IN THE MATTER OF SECTION 2 OF THE CRIMINAL JUSTICE ACT 1993

 

BETWEEN

 

THE PEOPLE (AT THE SUIT OF THE DIRECTOR OF PUBLIC PROSECUTIONS)

 

APPLICANT

AND

 

DEREK NAYLOR

RESPONDENT

AND

                                                                                                                        [41/2018]

 

THE PEOPLE (AT THE SUIT OF THE DIRECTOR OF PUBLIC PROSECUTIONS)

 

                                                                                                            APPLICANT

AND

 

PAUL GODDARD

                                                                                                            RESPONDENT

                                                                                                                

JUDGMENT of the Court delivered on the 13th day of March 2020 by Mr. Justice McCarthy

1.       This is an application by the Director of Public Prosecutions seeking to review sentences on grounds of undue leniency pursuant to section 2 of the Criminal Justice Act, 1993. The underlying prosecution arises from events that occurred on 24th August 2016.  For unknown reasons Messrs. Naylor and Goddard were dealt with in the Circuit Court at the same time but on separate indictments.  Mr.
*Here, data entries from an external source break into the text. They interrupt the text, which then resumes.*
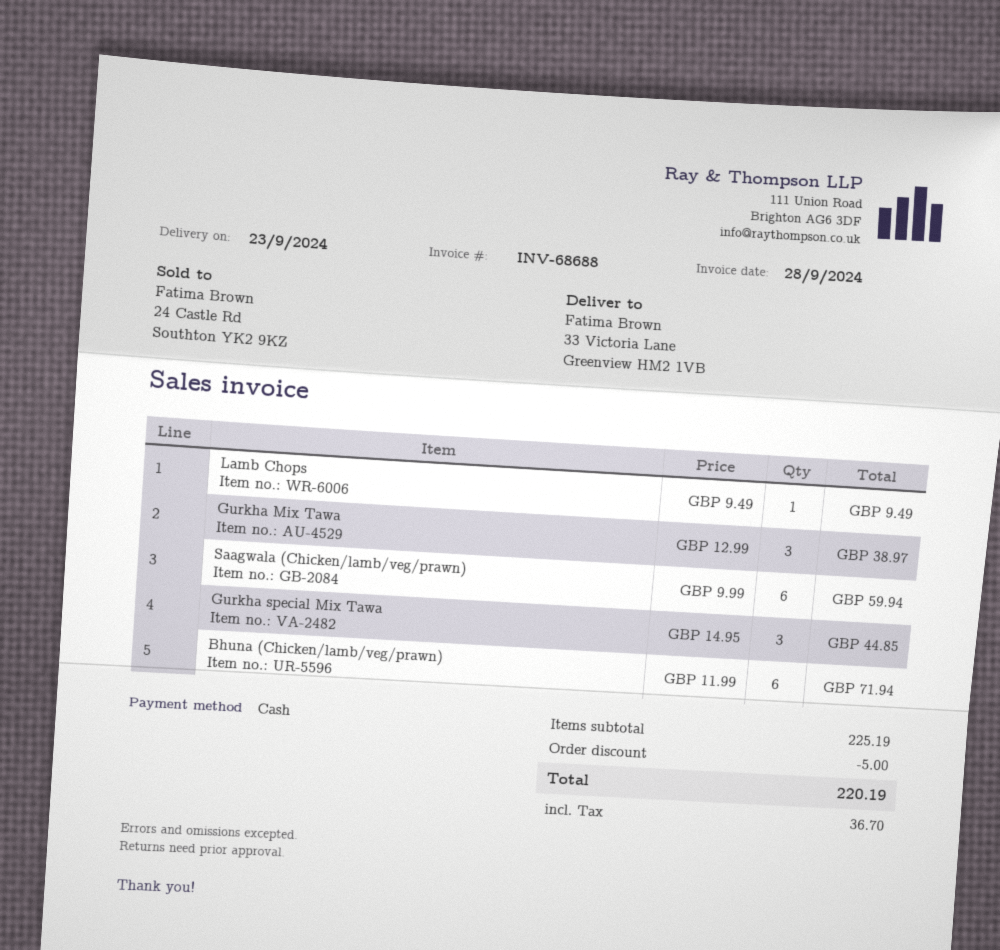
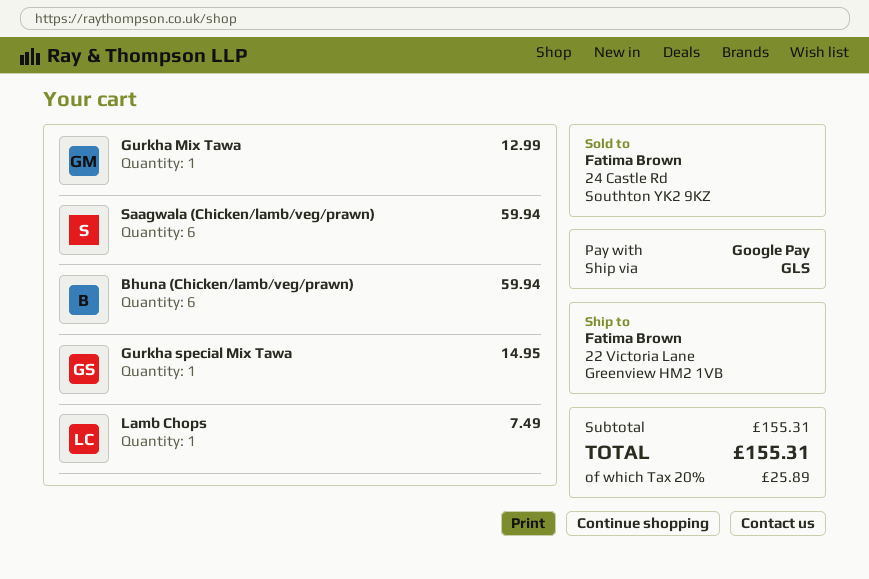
payment method: cash -> Google Pay
ship to: 33 Victoria Lane, Greenview HM2 1VB -> 22 Victoria Lane, Greenview HM2 1VB
Lamb Chops: 1 for 9.49 -> 1 for 7.49
Gurkha Mix Tawa: 3 for 38.97 -> 1 for 12.99
Gurkha special Mix Tawa: 3 for 44.85 -> 1 for 14.95
Bhuna (Chicken/lamb/veg/prawn): 6 for 71.94 -> 6 for 59.94
subtotal: 225.19 -> 155.31
discount: 5.00 -> none
tax: 36.70 -> 25.89
total: 220.19 -> 155.31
Naylor pleaded guilty to count one on the indictment preferred in relation to him, being an offence contrary to s.15A of the Misuse of Drugs Act, 1977, as inserted by the Criminal Justice Act, 1999.  The controlled drug in question was cannabis resin and was valued at the estimated sum of €147,498.  Mr. Goddard also pleaded guilty to the same offence (Count 7 on the indictment preferred against him) and two further offences contrary to s.15 of the same Act in respect of possession of amphetamine and cannabis.  Each of the respondents were sentenced to four years’ imprisonment on the counts under s.15A and in respect of the offences relating to cannabis and amphetamine, two years’ imprisonment (to run concurrently) was imposed on Mr. Goddard; the offence of possession of amphetamine was marked as taken into consideration.  In what the sentencing judge accepted was an “unusual step”, she suspended both sentences in their entirety. It is this aspect of the sentence with which the DPP takes particular umbrage.

Factual Background

2.       At the sentencing hearing on 9th October 2017 the trial court was told that confidential information had been received by An Garda Síochána and surveillance had been carried out.  On the 24th August 2016 Gardaí were in possession of confidential information in relation to the driver of a gold Skoda Octavia taxi registration number 09 D 8909 and an operation was put in place monitoring the movements of one Derek Naylor.  At approximately 12.20pm Mr. Naylor was observed parking outside 16 Dunmanus Road, Finglas by Garda Brendan Mynes.   At approximately 12.25pm Garda Mynes observed Mr. Naylor leave that address driving that 09 vehicle.  The vehicle was then observed at approximately 1.10pm entering the car park at Clearwater Shopping Centre, and the driver stopped his vehicle beside a silver Ford Transit 06 MH 10102. Mr. Naylor was again observed conversing with the driver of the silver Ford Transit, one Paul Goddard, taking three bags from the side of the van, and placing them into the boot of the Skoda Octavia.  Mr. Goddard then exited Clearwater Shopping Centre in the 06 vehicle and the movements of this vehicle were monitored while members of the Special Crime Task Force stopped Mr. Naylor’s vehicle.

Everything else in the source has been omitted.